Directions >> In the records below, take the line with "deposit: 2240.22 -> 1843.78" and all lines after it, and copy them exactly, pictures excluded.

Data to process >>

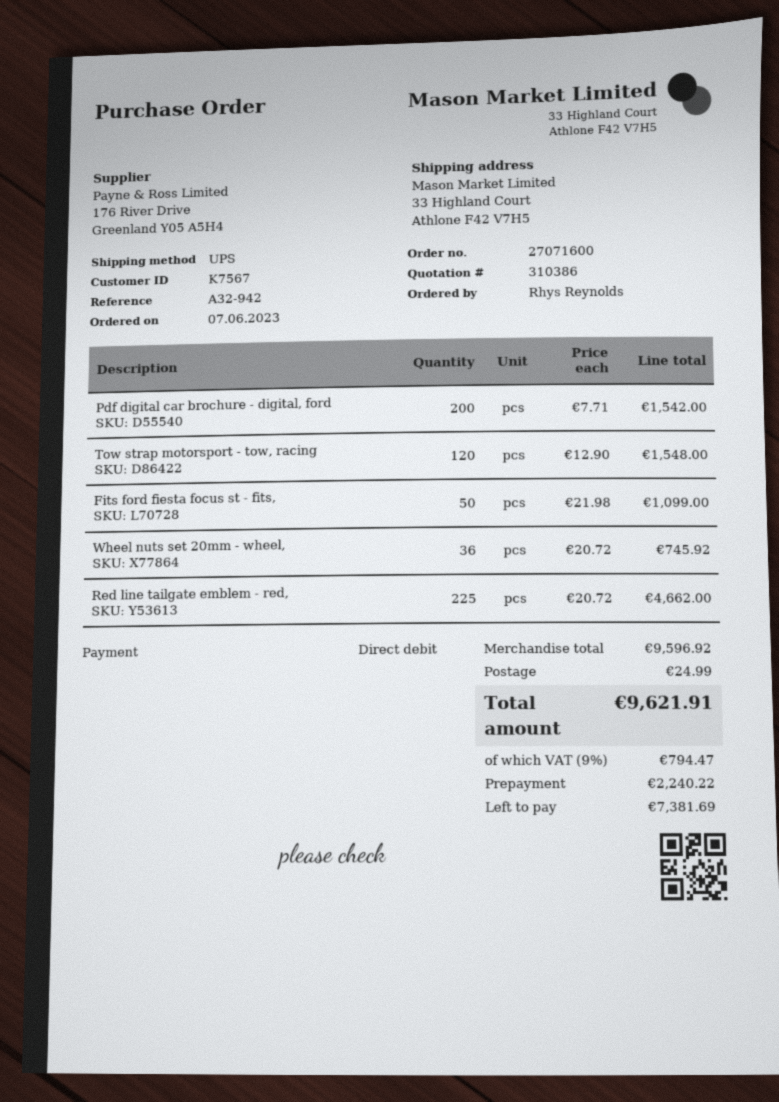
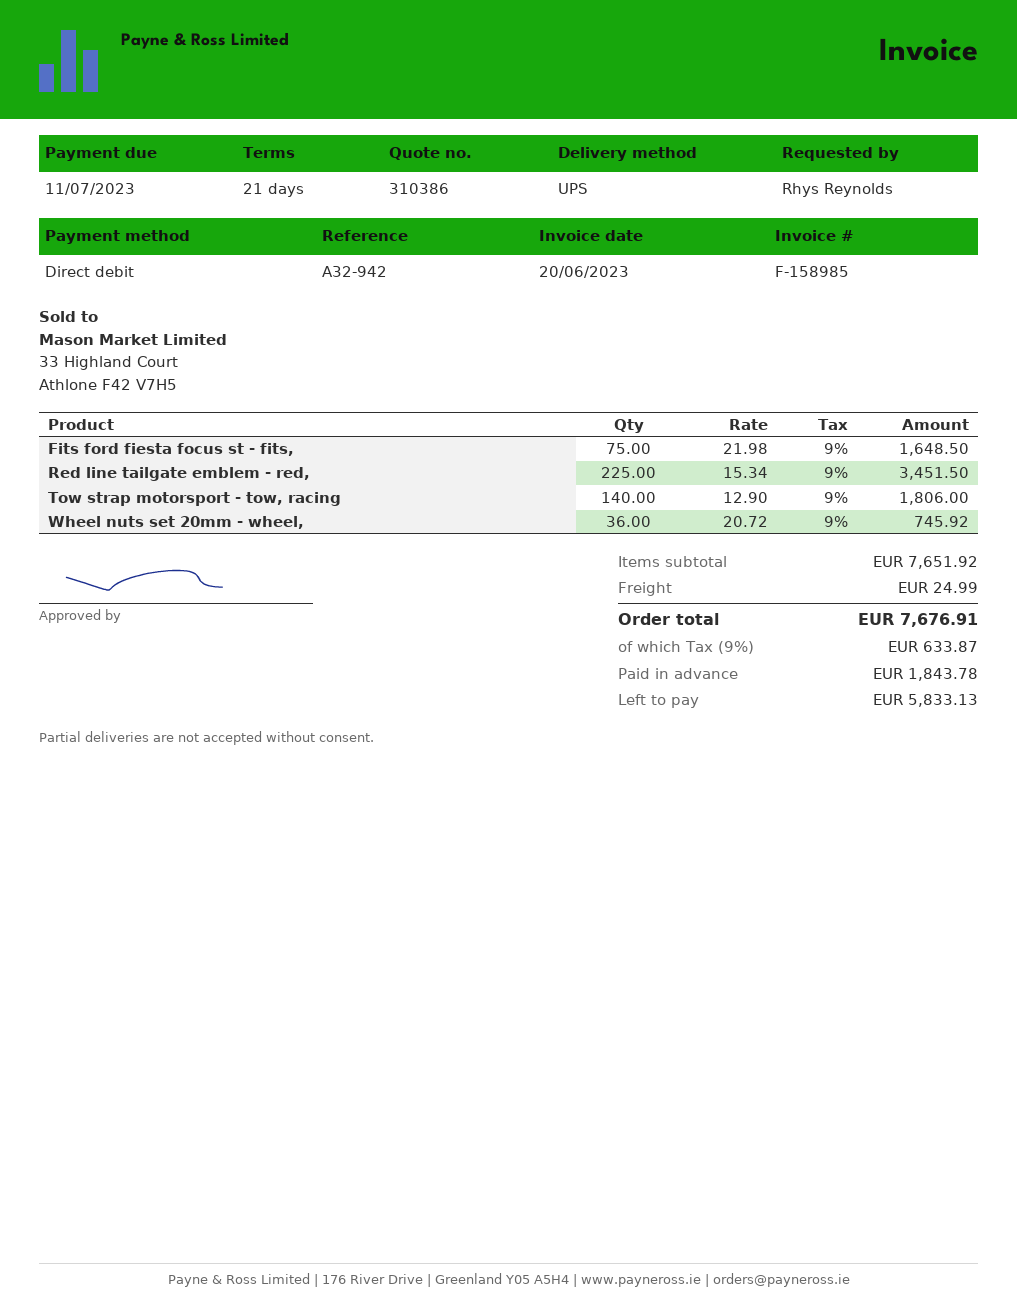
Pdf digital car brochure - digital, ford: 200 x 7.71 = 1542.00 -> none
Tow strap motorsport - tow, racing: 120 x 12.90 = 1548.00 -> 140 x 12.90 = 1806.00
Fits ford fiesta focus st - fits,: 50 x 21.98 = 1099.00 -> 75 x 21.98 = 1648.50
Red line tailgate emblem - red,: 225 x 20.72 = 4662.00 -> 225 x 15.34 = 3451.50
subtotal: 9596.92 -> 7651.92
tax: 9% = 794.47 -> 9% = 633.87
total: 9621.91 -> 7676.91
deposit: 2240.22 -> 1843.78
balance: 7381.69 -> 5833.13

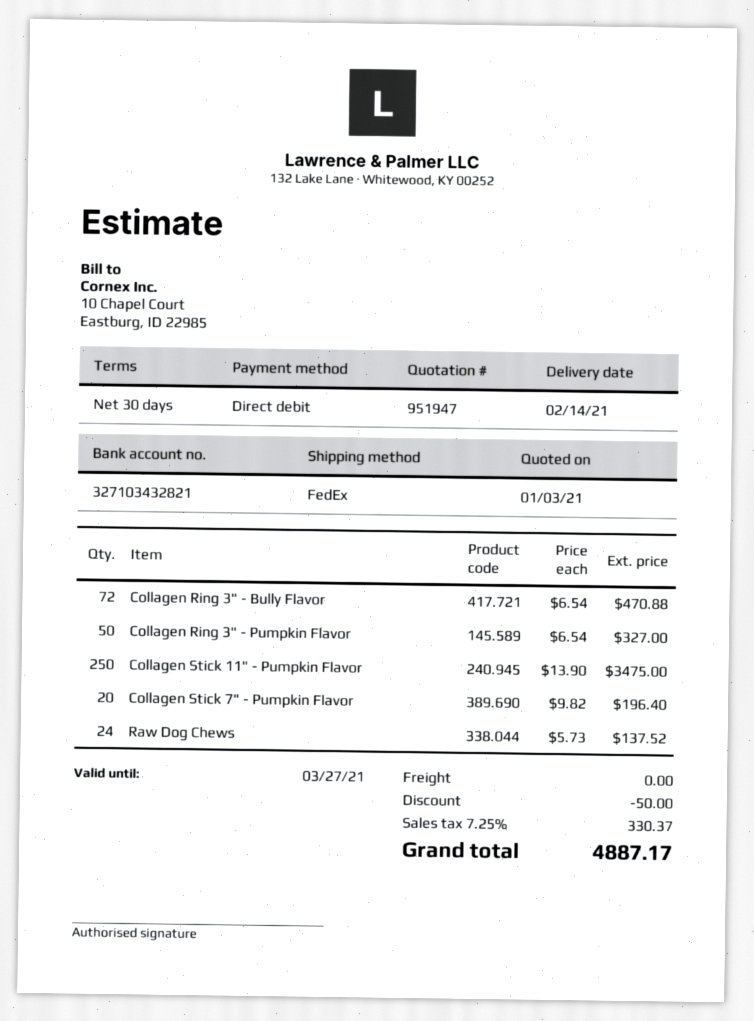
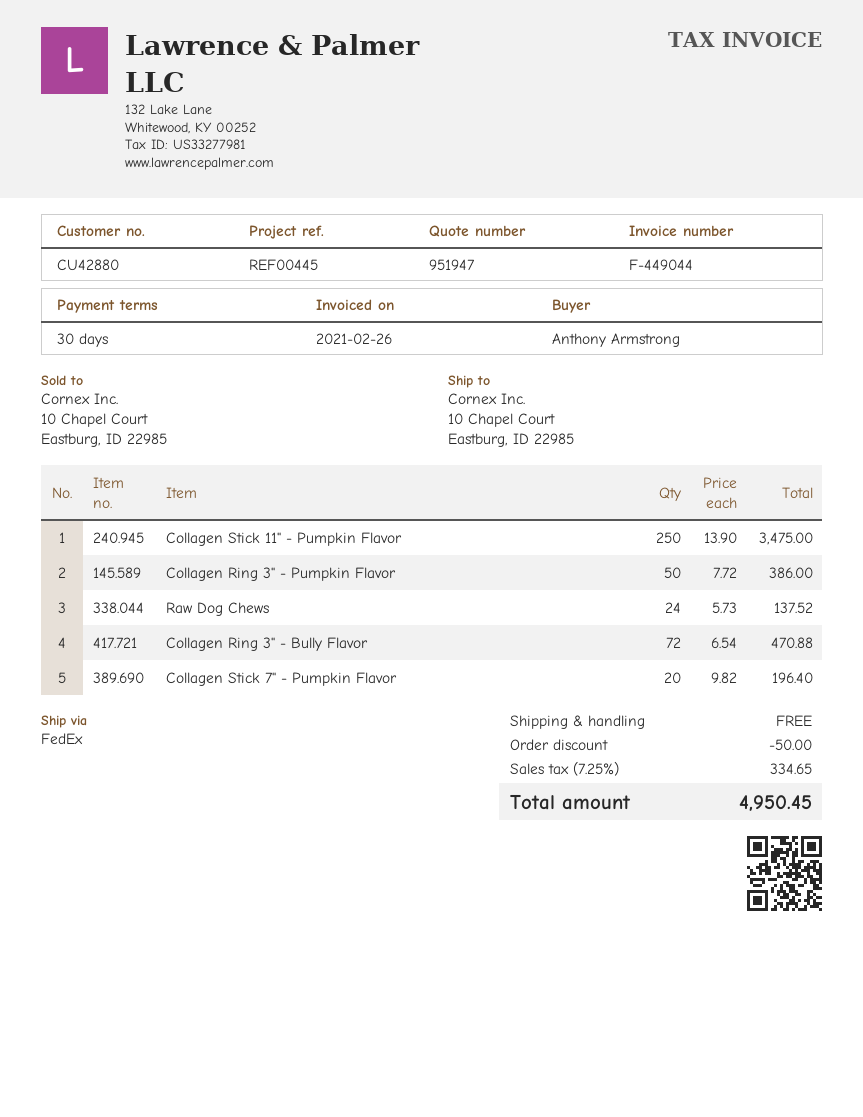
Collagen Ring 3" - Pumpkin Flavor: 50 x 6.54 = 327.00 -> 50 x 7.72 = 386.00
tax: 7.25% = 330.37 -> 7.25% = 334.65
total: 4887.17 -> 4950.45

Exercise solution >>
deposit: 2240.22 -> 1843.78
balance: 7381.69 -> 5833.13

Collagen Ring 3" - Pumpkin Flavor: 50 x 6.54 = 327.00 -> 50 x 7.72 = 386.00
tax: 7.25% = 330.37 -> 7.25% = 334.65
total: 4887.17 -> 4950.45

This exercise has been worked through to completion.